Actually having a big tent party, with a commitment toward greater inclusiveness and involvement, might help the ORP’s fundraising.  But Kevin DeWine just talks the talk but doesn’t walk the walk.

Don’t get me wrong.  Kevin DeWine doesn’t weed anybody out on the basis of ideology, but the rank-and-file Republican has limits placed on just how much one can be included and involved.

Want to know why the Tea Party movement is still going?  People can be as included and involved as they want to be.  That’s a big tent.  The ORP, hoping to capture some of that magic in a bottle, has been trying in many, many ways to co-opt the Tea Party–but they can’t as long as they keep Republicans at arm’s length without allowing them any decision=making power.

Kevin DeWine has pitched a nano-tent because he and the other ORP employees don’t want any power to extend beyond the confines of the nano-tent.

Who employs the ORP staff?  Who hires the ORP Chair?  The Republican state central committee does.  Who is on the state central committee?  A man and woman from each Ohio Senate district.  How are these men and women chosen?  By election during Republican primaries in even numbered years.

There’s an election for state central committee going on right now, and it doesn’t end until May 4th.  Don’t vote for ORP-endorsed candidates for its own committee. (Talk about self-serving rather than constituent-serving  . . . ugh!)

Tea Party attendees have been able to make their voices heard among lawmakers and other elected officeholders, but they’d probably like it if the political parties heard them too.  The ORP wants to superficially resemble the Tea Party in rhetoric and logo (hattip Bizzyblog), but the ORP does not want to resemble the Tea Party in terms of empowering its members with decision-making powers and in terms of being transparently accountable to its members.

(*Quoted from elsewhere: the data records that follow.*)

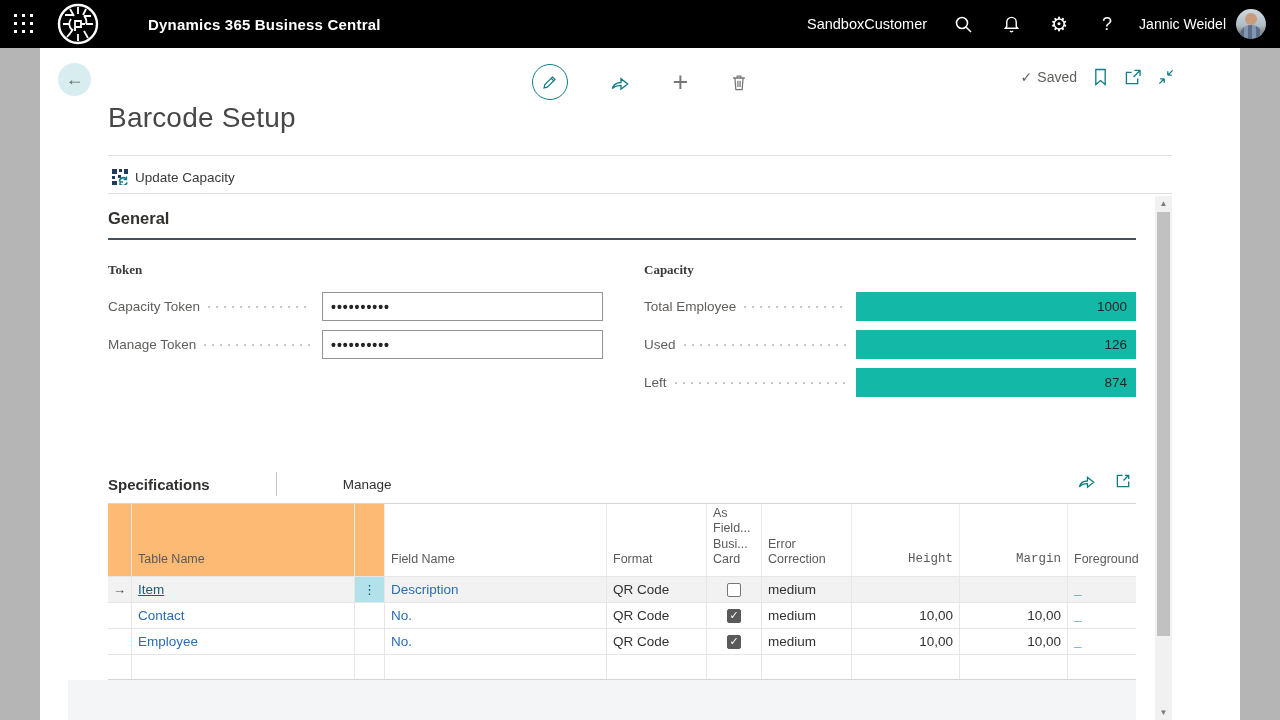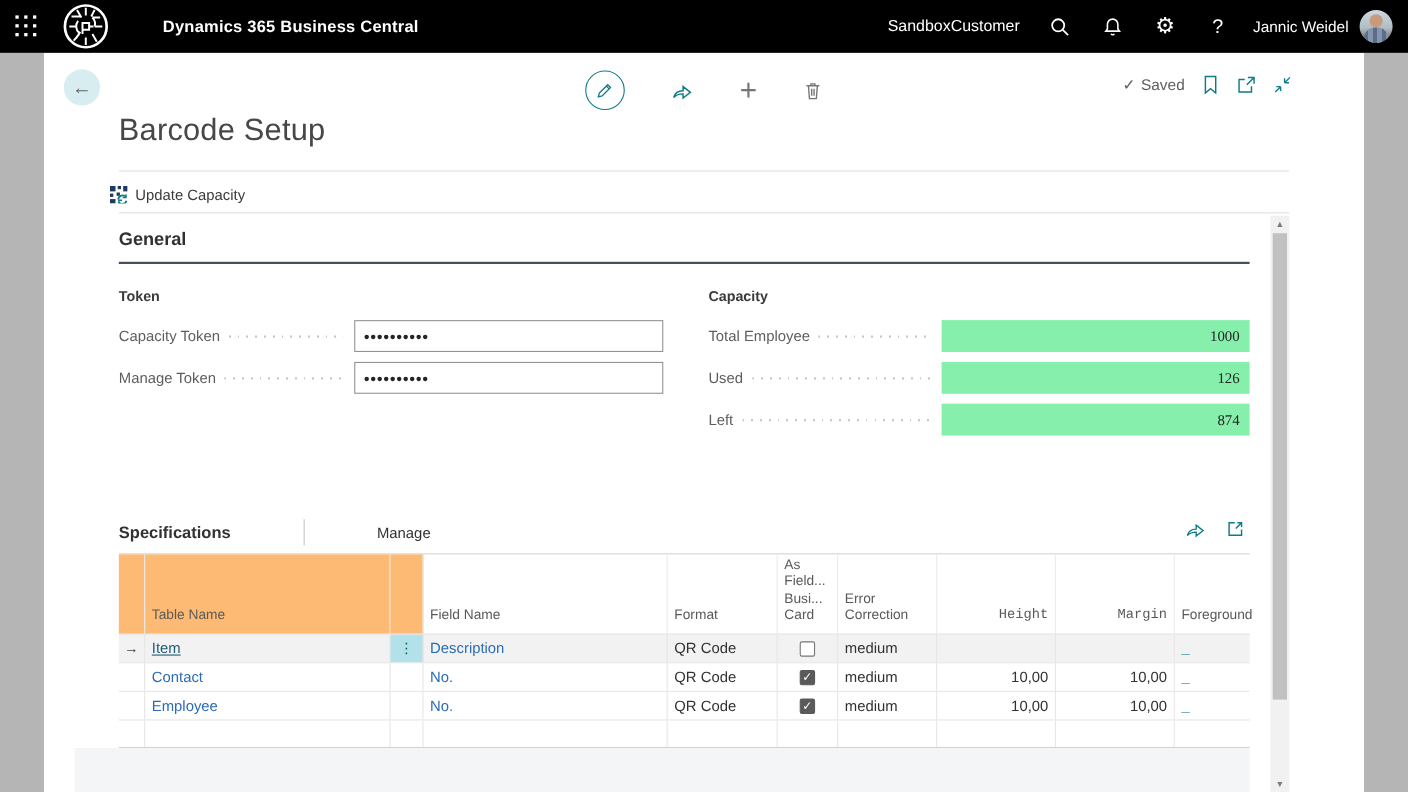--- a/index.html
+++ b/index.html
@@ -52,45 +52,45 @@
     align-items:center; gap:16px; }
   .saved-label { color:#605e5c; font-size:14px; display:flex; gap:5px;
     align-items:center; }
   .sg-icon { color:#0e7c86; cursor:pointer; display:flex; }
 
   .page-title { position:absolute; left:68px; top:54px; font-size:28px;
     font-weight:300; color:#474747; letter-spacing:.2px; }
 
   .hr1 { position:absolute; left:68px; top:107px; width:1064px; height:1px;
     background:#e1dfdd; }
-  .update-capacity { position:absolute; left:60px; top:116px; height:26px;
+  .update-capacity { position:absolute; left:72px; top:116px; height:26px;
     display:flex; align-items:center; gap:7px; font-size:13.5px; color:#3b3a39;
     cursor:pointer; }
   .hr2 { position:absolute; left:68px; top:145px; width:1064px; height:1px;
     background:#e1dfdd; }
 
   .general-heading { position:absolute; left:68px; top:161px; font-size:16.5px;
     font-weight:bold; color:#323130; }
   .general-underline { position:absolute; left:68px; top:190px; width:1028px;
     height:2px; background:#44505c; }
 
   
-  .group-label { font-size:13px; font-weight:bold; color:#3b3a39; margin-bottom:14px; }
+  .group-label { font-size:13px; font-weight:bold; color:#3b3a39; margin-bottom:14px;font-family:Liberation Serif, serif; }
   .col-left  { position:absolute; left:68px;  top:214px; width:495px; }
   .col-right { position:absolute; left:604px; top:214px; width:492px; }
   .field-row { display:flex; align-items:center; height:29px; margin-bottom:9px; }
   .f-label { font-size:13.5px; color:#605e5c; white-space:nowrap; }
   .leader { flex:1; height:2px; margin:0 10px 0 8px;
     background-image:repeating-linear-gradient(90deg,#c8c6c4 0 1.6px,transparent 1.6px 8px); }
   .token-input { width:281px; height:29px; border:1px solid #949494;
     font-size:14px; font-weight:bold; letter-spacing:1px; padding:0 8px;
     color:#252423; font-family:inherit; }
-  .ro-box { width:280px; height:29px; background:#86efac; color:#252423;
+  .ro-box { width:280px; height:29px; background:#14b8a6; color:#252423;
     font-size:13.5px; display:flex; align-items:center; justify-content:flex-end;
-    padding:0 9px;font-family:Liberation Serif, serif; }
+    padding:0 9px; }
 
   
   .spec-header { position:absolute; left:68px; top:421px; height:30px;
     display:flex; align-items:center;gap:40px; }
   .spec-title { font-size:15px; font-weight:bold; color:#323130; }
   .spec-sep { width:1px; height:24px; background:#c8c6c4; margin:0 26px; }
   .spec-manage { font-size:13.5px; color:#323130; cursor:pointer; }
   .spec-icons { position:absolute; right:108px; top:424px; display:flex; gap:18px;
     color:#0e7c86; }
   .spec-icons span { cursor:pointer; display:flex; }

It’s been a while since Ohio has seen this many candidates running for the unpaid position of state central committee member.  Do you think that the ORP Chair and the ORP staff might be nervous about the election outcome?  They are.  In fact, the ORP is using its money to promote many of the state central committee incumbents in literature mailings to voters.  Forget about winning in November against Democrats, the ORP staff wants to burn through all of its money right now in the primaries to preserve itself and perpetuate its dysfunction.

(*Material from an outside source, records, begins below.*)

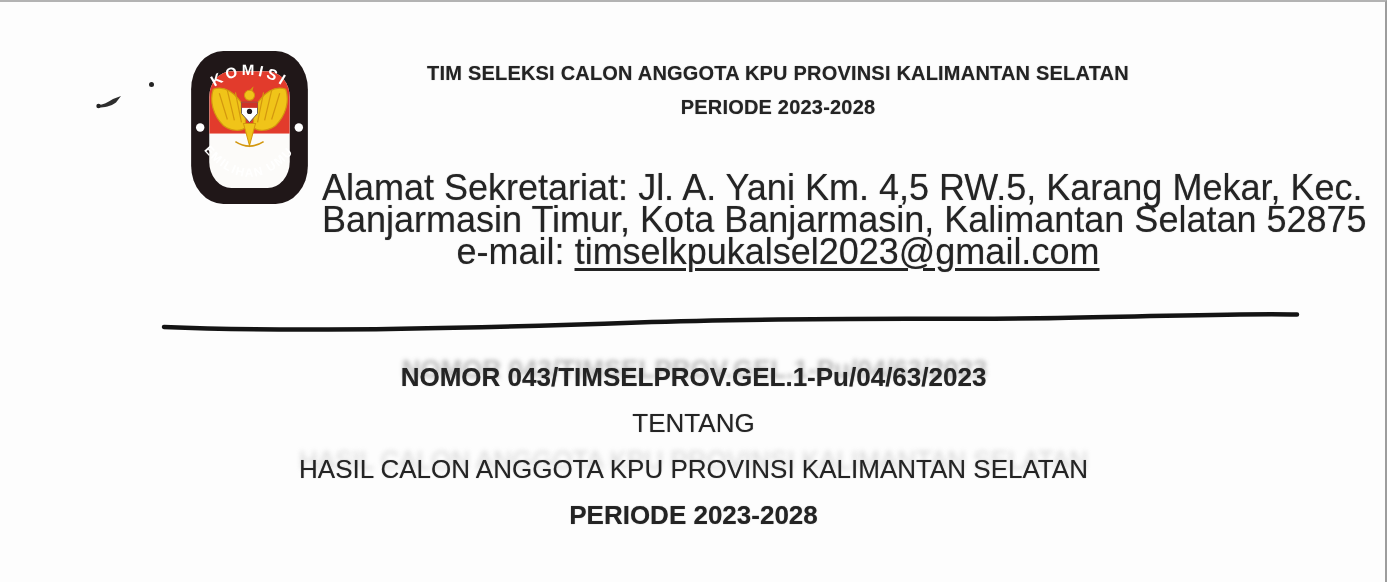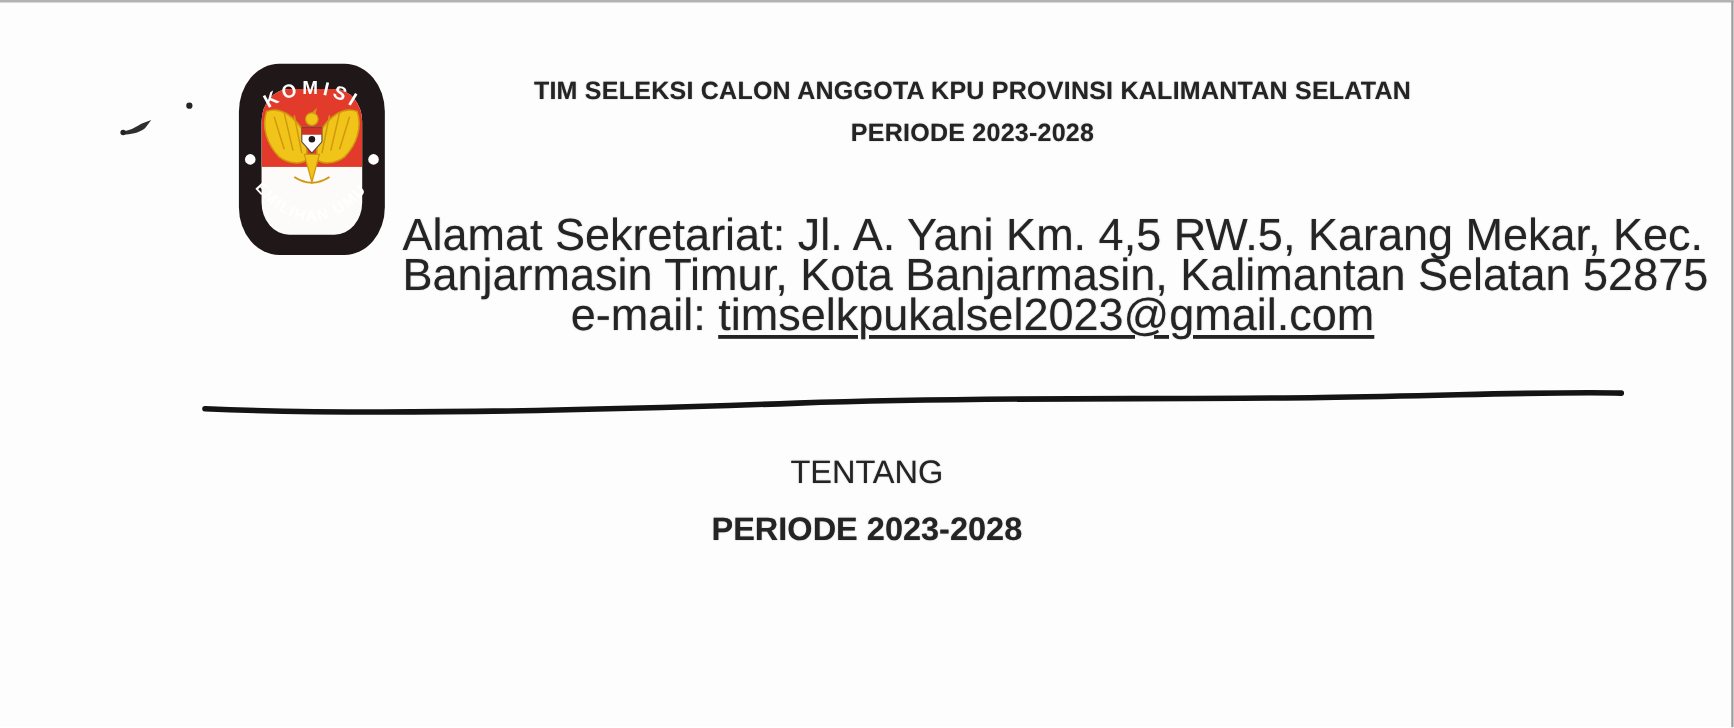--- a/index.html
+++ b/index.html
@@ -97,17 +97,19 @@
       <div class="address-line scan">Banjarmasin Timur, Kota Banjarmasin, Kalimantan Selatan 52875</div>
       <div class="address-line scan"><span>e-mail: </span><span class="email-address">timselkpukalsel2023@gmail.com</span></div>
     </div>
   </div>
 
   <svg class="divider-svg" width="1145" height="28" viewBox="0 0 1145 28">
     <path d="M 6 22 C 120 27 300 24 480 17.5 C 640 12 760 15 900 13 C 1020 11 1090 8 1139 9.5" stroke="#141414" stroke-width="4.5" fill="none" stroke-linecap="round"></path>
   </svg>
 
   <div class="announce">
+    <div class="bold ghost-strong">NOMOR 043/TIMSELPROV.GEL.1-Pu/04/63/2023</div>
     <div class="scan">TENTANG</div>
+    <div class="ghost-soft">HASIL CALON ANGGOTA KPU PROVINSI KALIMANTAN SELATAN</div>
     <div class="bold scan">PERIODE 2023-2028</div>
   </div>
 
 </div>
 
 </body></html>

Did the state central committee have an endorsement vote for each of the incumbents that it included on the printed literature the ORP paid for as stipulated in party bylaws?  No.  According to ORP staffer Jason Mauk (there’s that name!), “incumbents are considered automatically endorsed by the ORP.”  Except, of course, when an incumbent state central committee member is not automatically endorsed, or when a challenger for state central committee member is, in fact, endorsed without endorsement votes ever having been conducted.  OOPS!!!  That last little bit of info is the substance of a complaint filed by Thea Shoemake against the ORP (hattip Bizzyblog) that’s due to be heard by the Ohio Elections Commission on April 29th (hattip Right Ohio).  It seems that the ORP staff’s survival instincts are in such a state of overdrive that they’ve overlooked such legal requirements.  As for the snafu where pro-DeWine non-incumbents appeared on ORP literature as endorsed for the state central committee, Jason Mauk said, “Some non-incumbents were put on some cards by mistake.”  Umm, Mr. Mauk, you left out the word “intentional,” as in “Some non-incumbents were put on some cards by intentional mistake.”

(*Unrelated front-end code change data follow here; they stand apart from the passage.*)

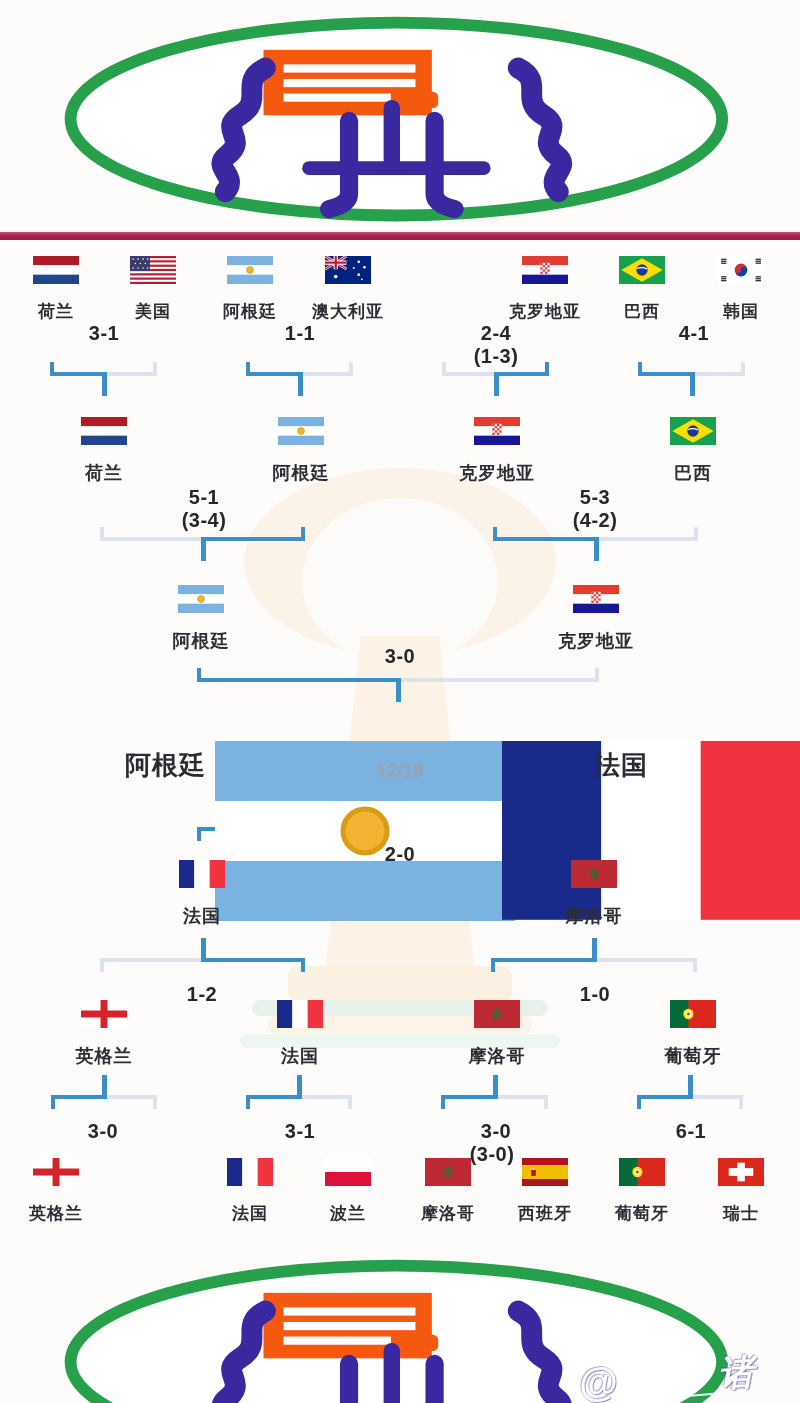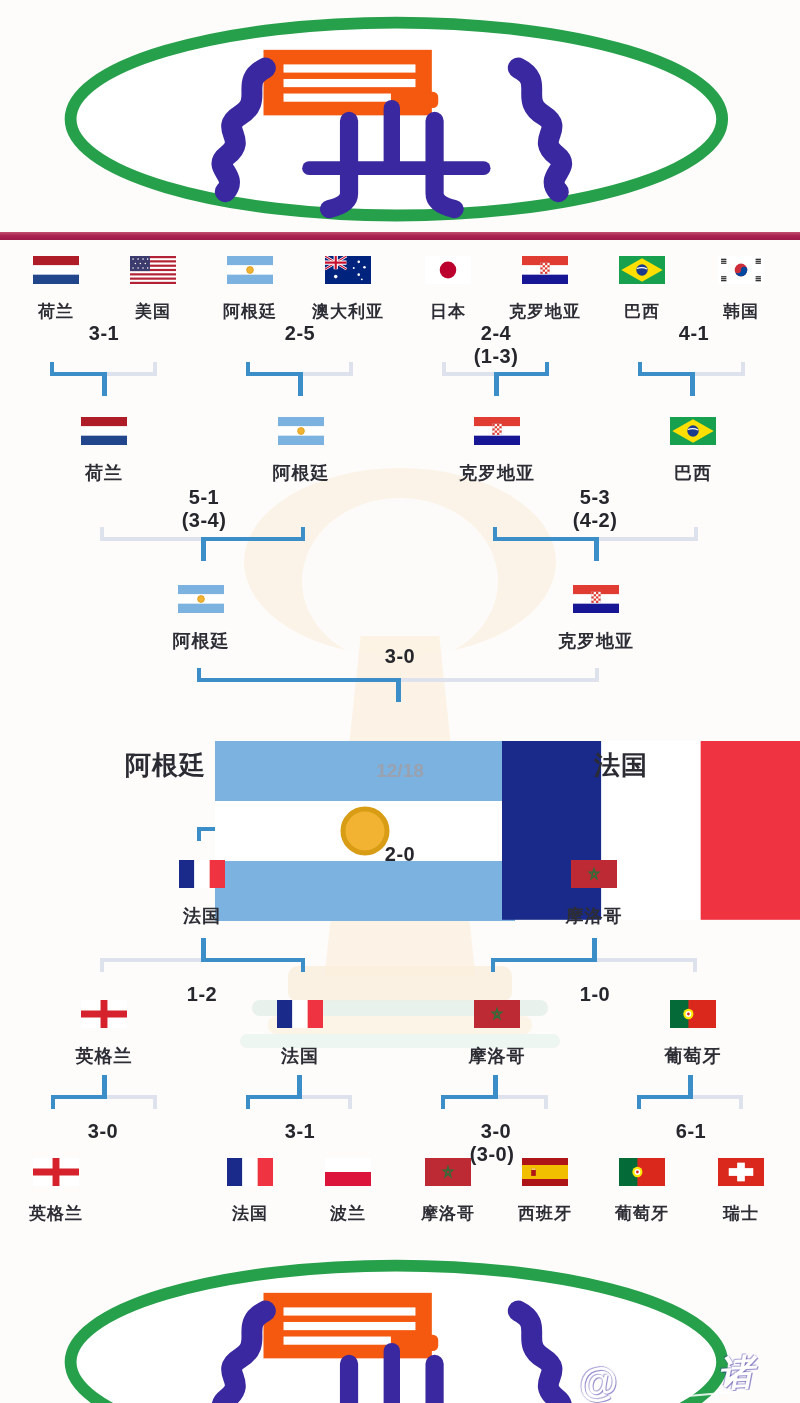--- a/index.html
+++ b/index.html
@@ -164,29 +164,20 @@
             <circle cx="44" cy="7.5" r="1.7"></circle>
             <circle cx="51.5" cy="14.5" r="1.7"></circle>
             <circle cx="44" cy="24" r="1.7"></circle>
             <circle cx="37.5" cy="15.5" r="1.3"></circle>
             <circle cx="48" cy="30" r="1.2"></circle>
           </g>
         </svg>
       </span>
     <span class="tname">澳大利亚</span>
   </div>
-  <div class="cell" style="left:448px;top:256px">
-    <span class="flag">
-        <svg viewBox="0 0 60 36" preserveAspectRatio="none" xmlns="http://www.w3.org/2000/svg">
-          <rect width="60" height="36" fill="#fff"></rect>
-          <circle cx="30" cy="18" r="10.8" fill="#BC002D"></circle>
-        </svg>
-      </span>
-    <span class="tname">日本</span>
-  </div>
   <div class="cell" style="left:545px;top:256px">
     <span class="flag">
         <svg viewBox="0 0 60 36" preserveAspectRatio="none" xmlns="http://www.w3.org/2000/svg">
           <rect width="60" height="12" fill="#E03C31"></rect>
           <rect y="12" width="60" height="12" fill="#fff"></rect>
           <rect y="24" width="60" height="12" fill="#171796"></rect>
           <rect x="24" y="9" width="12" height="14" fill="#fff" stroke="#c9c9d6" stroke-width=".6"></rect>
           <g fill="#E03C31">
             <rect x="24" y="9" width="3" height="2.8"></rect>
             <rect x="30" y="9" width="3" height="2.8"></rect>
@@ -233,21 +224,21 @@
             <rect x="49" y="26" width="7" height="1.5"></rect>
             <rect x="49" y="28.5" width="7" height="1.5"></rect>
             <rect x="49" y="31" width="7" height="1.5"></rect>
           </g>
         </svg>
       </span>
     <span class="tname">韩国</span>
   </div>
 
   <div class="score" style="left:104px;top:322px">3-1</div>
-  <div class="score" style="left:300px;top:322px">2-5</div>
+  <div class="score" style="left:300px;top:322px">1-1</div>
   <div class="score" style="left:496px;top:322px">2-4</div>
   <div class="score" style="left:496px;top:345px">(1-3)</div>
   <div class="score" style="left:694px;top:322px">4-1</div>
 
   <div class="conn down wl" style="left:50px;top:362px;width:107px">
       <i class="bar l"></i>
       <i class="bar r"></i>
       <i class="tick l"></i>
       <i class="tick r"></i>
       <i class="stub"></i>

My family resides in the 13th District.  ORP literature mailed to Republican households in that district shows an incumbent woman endorsed by the ORP.  The mailing even arrived at the household of Marilyn Jacobcik, the woman challenging the incumbent. The incumbent man, Bob Rousseau, is running to retain his seat, but, though he’s an incumbent, which, according to Mr. Mauk, means that Mr. Rousseau is  automatically endorsed, Rousseau does not appear on the ORP mailings.  Is Mr. Rousseau endorsed, or not, Mr. Mauk?  Which, out of 3, is the man endorsed by the ORP?  Perhaps Kevin DeWine would like to clarify?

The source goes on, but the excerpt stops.